• [About this task]: For the records that follow, work out how many lines include "also" and give only that count.

(Collected data entries)
- - - - - - -

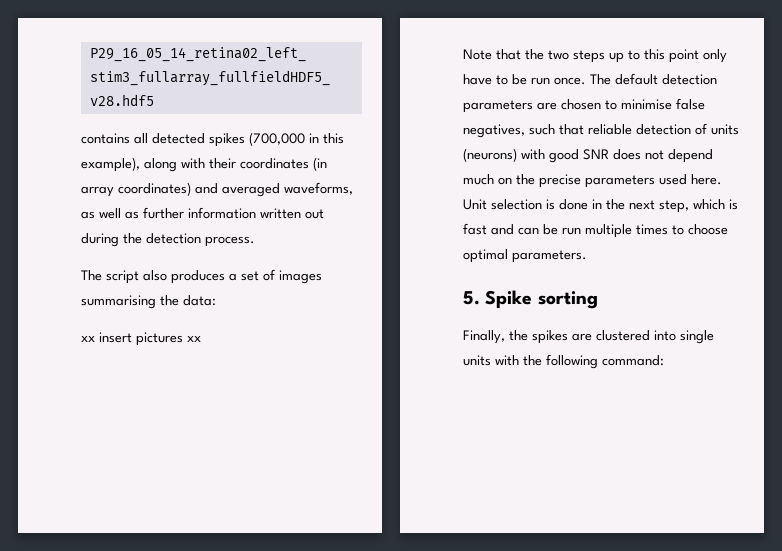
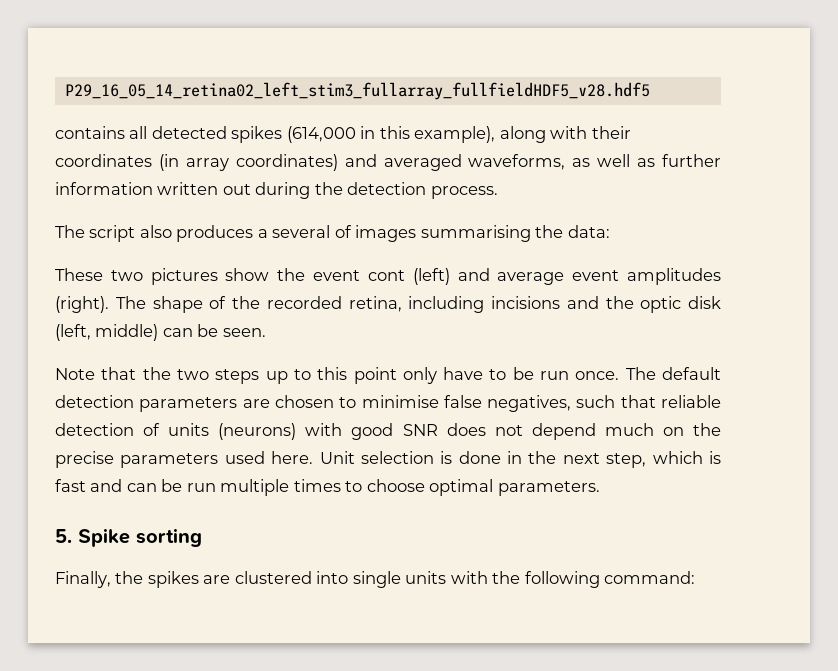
- contains all detected spikes (700,000 in this example), along with their coordinates (in array coordinates) and averaged waveforms, as well as further information written out during the detection process.
+ contains all detected spikes (614,000 in this example), along with their coordinates (in array coordinates) and averaged waveforms, as well as further information written out during the detection process.
- The script also produces a set of images summarising the data:
+ The script also produces a several of images summarising the data:
- xx insert pictures xx
+ These two pictures show the event cont (left) and average event amplitudes (right). The shape of the recorded retina, including incisions and the optic disk (left, middle) can be seen.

- - - - - - -

• [Task result]: 2